What needs to be done:
Please give back each entry below unaltered, leaving the pictures out.

Before-and-after page screenshots
########
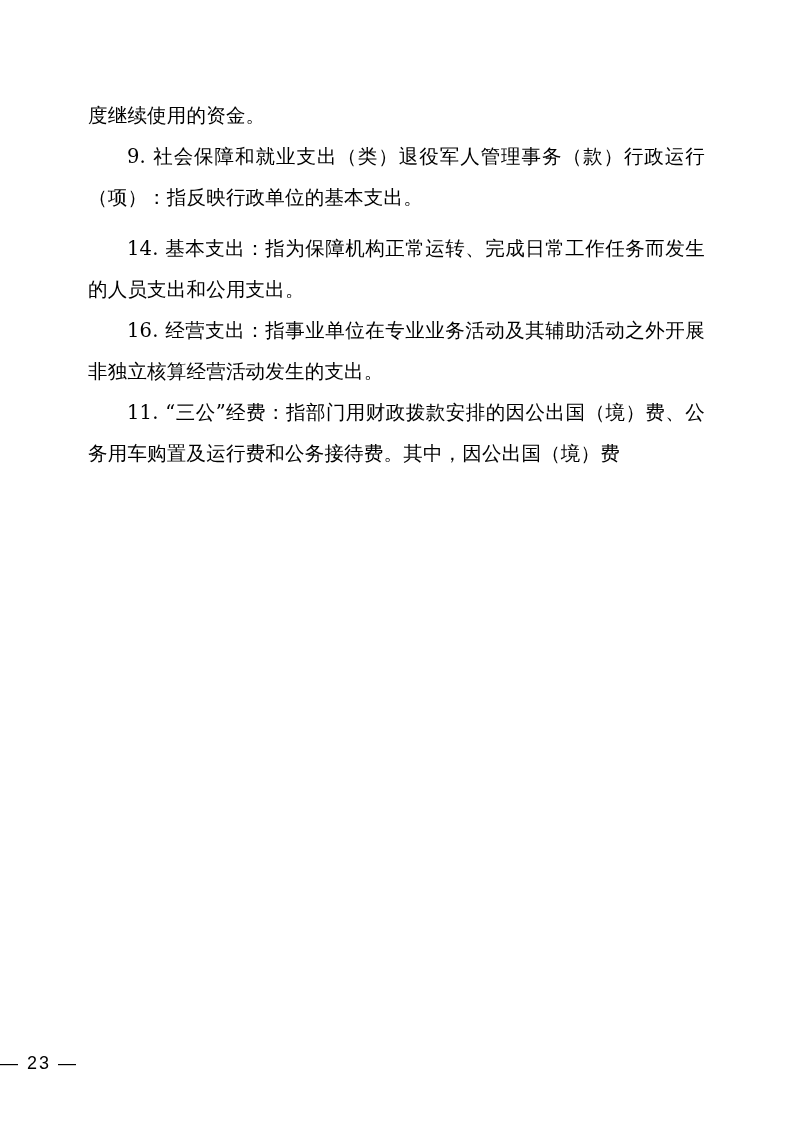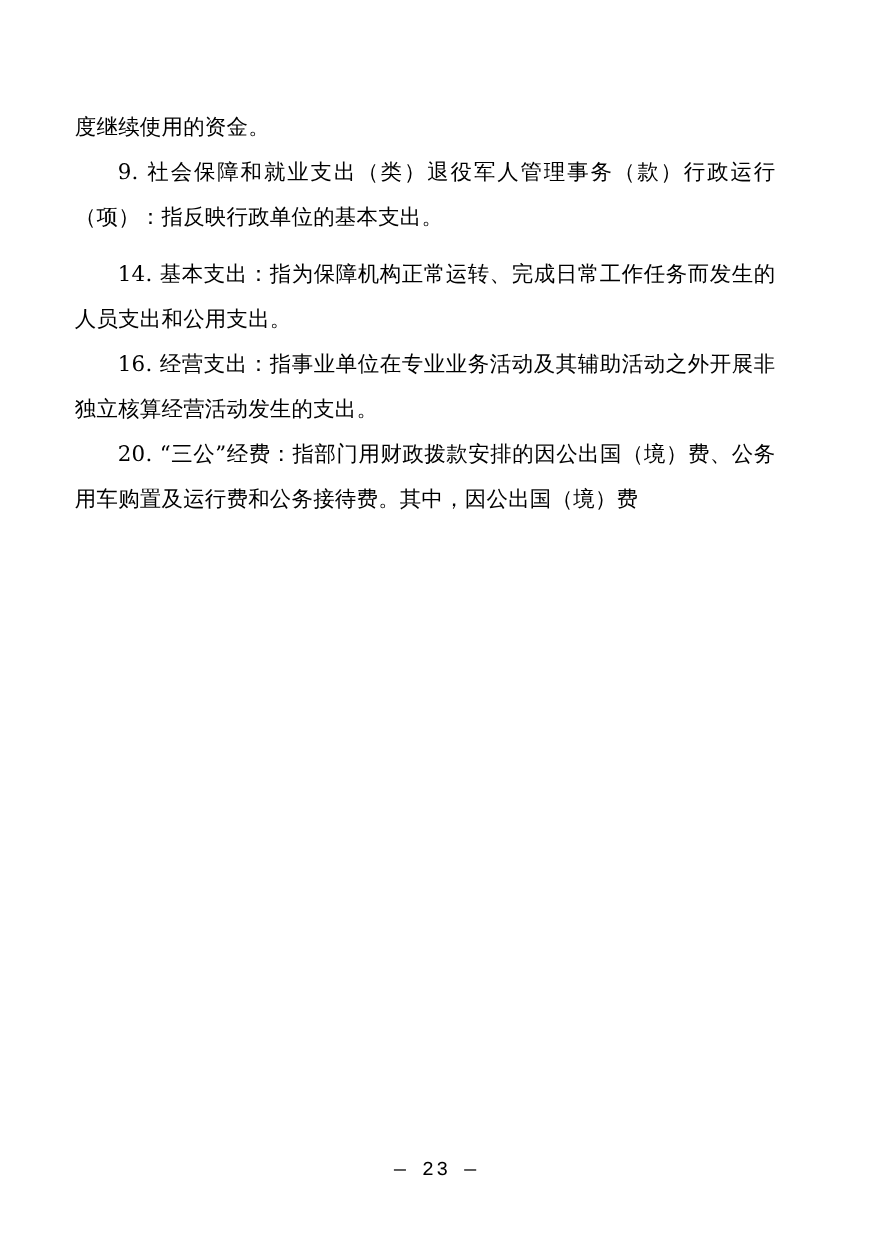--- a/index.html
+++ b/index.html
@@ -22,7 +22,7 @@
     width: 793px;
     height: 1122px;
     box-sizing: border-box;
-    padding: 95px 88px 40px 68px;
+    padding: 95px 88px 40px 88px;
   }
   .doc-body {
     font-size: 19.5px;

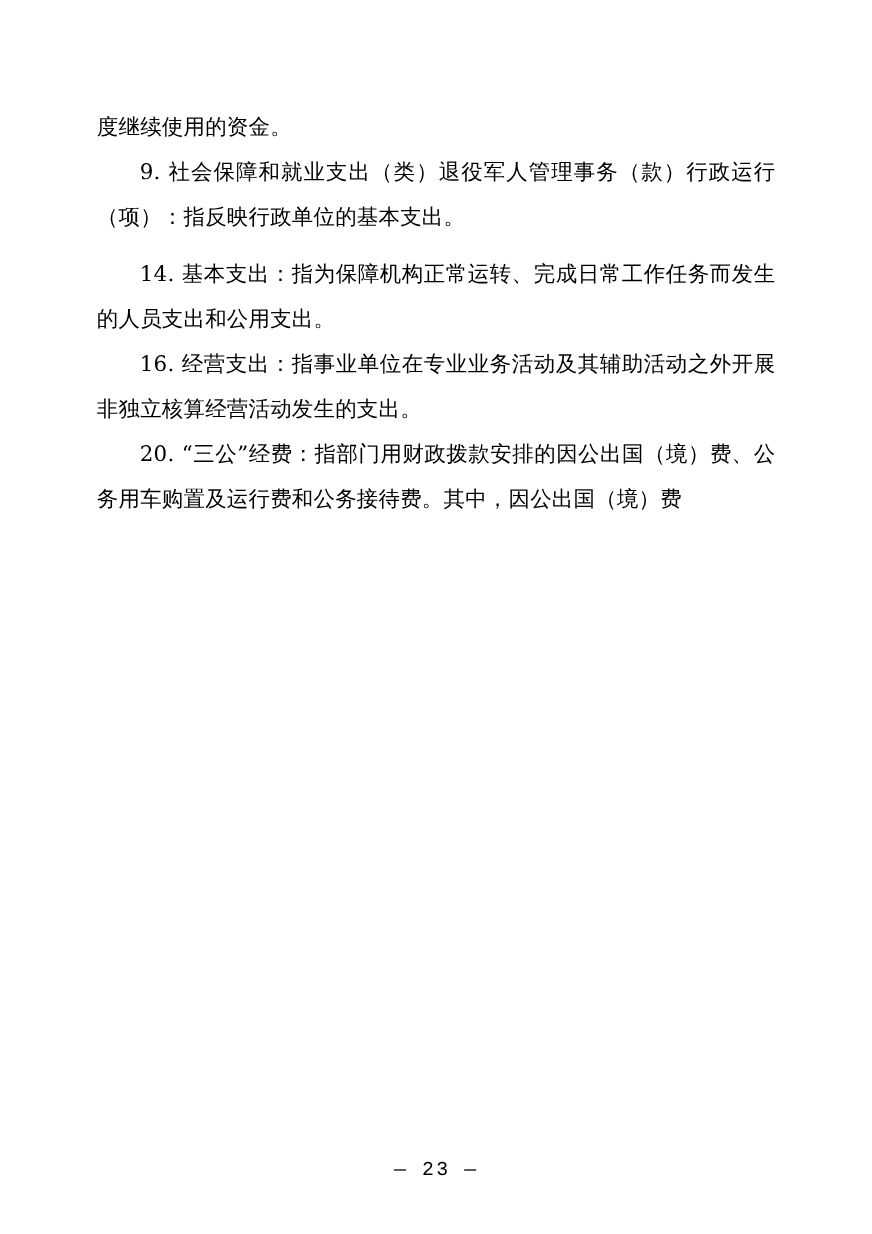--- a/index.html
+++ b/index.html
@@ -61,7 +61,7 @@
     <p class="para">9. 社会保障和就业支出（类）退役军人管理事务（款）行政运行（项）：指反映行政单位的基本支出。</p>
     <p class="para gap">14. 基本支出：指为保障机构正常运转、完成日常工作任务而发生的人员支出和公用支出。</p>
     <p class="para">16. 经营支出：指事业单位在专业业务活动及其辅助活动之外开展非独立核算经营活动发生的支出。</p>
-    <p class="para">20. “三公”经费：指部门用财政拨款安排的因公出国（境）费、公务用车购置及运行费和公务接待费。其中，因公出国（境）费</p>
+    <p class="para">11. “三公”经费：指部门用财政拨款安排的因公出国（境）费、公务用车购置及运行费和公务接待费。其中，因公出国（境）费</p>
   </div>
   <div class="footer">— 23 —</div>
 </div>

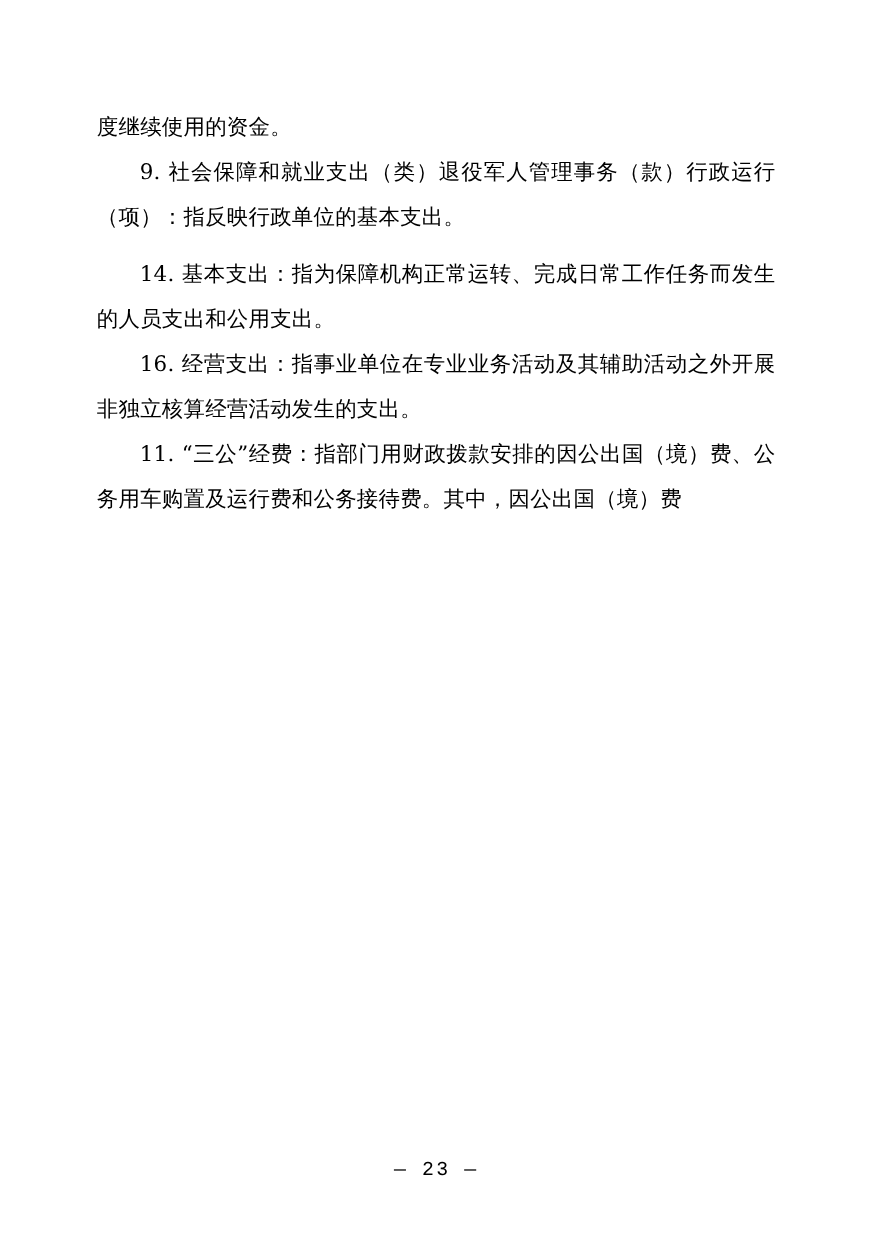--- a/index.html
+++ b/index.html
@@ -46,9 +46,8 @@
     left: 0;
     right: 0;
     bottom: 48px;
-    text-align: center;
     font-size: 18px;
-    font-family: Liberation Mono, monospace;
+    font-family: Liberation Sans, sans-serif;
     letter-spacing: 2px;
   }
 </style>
########
Result below:
--- a/index.html
+++ b/index.html
@@ -22,7 +22,7 @@
     width: 793px;
     height: 1122px;
     box-sizing: border-box;
-    padding: 95px 88px 40px 68px;
+    padding: 95px 88px 40px 88px;
   }
   .doc-body {
     font-size: 19.5px;

--- a/index.html
+++ b/index.html
@@ -61,7 +61,7 @@
     <p class="para">9. 社会保障和就业支出（类）退役军人管理事务（款）行政运行（项）：指反映行政单位的基本支出。</p>
     <p class="para gap">14. 基本支出：指为保障机构正常运转、完成日常工作任务而发生的人员支出和公用支出。</p>
     <p class="para">16. 经营支出：指事业单位在专业业务活动及其辅助活动之外开展非独立核算经营活动发生的支出。</p>
-    <p class="para">20. “三公”经费：指部门用财政拨款安排的因公出国（境）费、公务用车购置及运行费和公务接待费。其中，因公出国（境）费</p>
+    <p class="para">11. “三公”经费：指部门用财政拨款安排的因公出国（境）费、公务用车购置及运行费和公务接待费。其中，因公出国（境）费</p>
   </div>
   <div class="footer">— 23 —</div>
 </div>

--- a/index.html
+++ b/index.html
@@ -46,9 +46,8 @@
     left: 0;
     right: 0;
     bottom: 48px;
-    text-align: center;
     font-size: 18px;
-    font-family: Liberation Mono, monospace;
+    font-family: Liberation Sans, sans-serif;
     letter-spacing: 2px;
   }
 </style>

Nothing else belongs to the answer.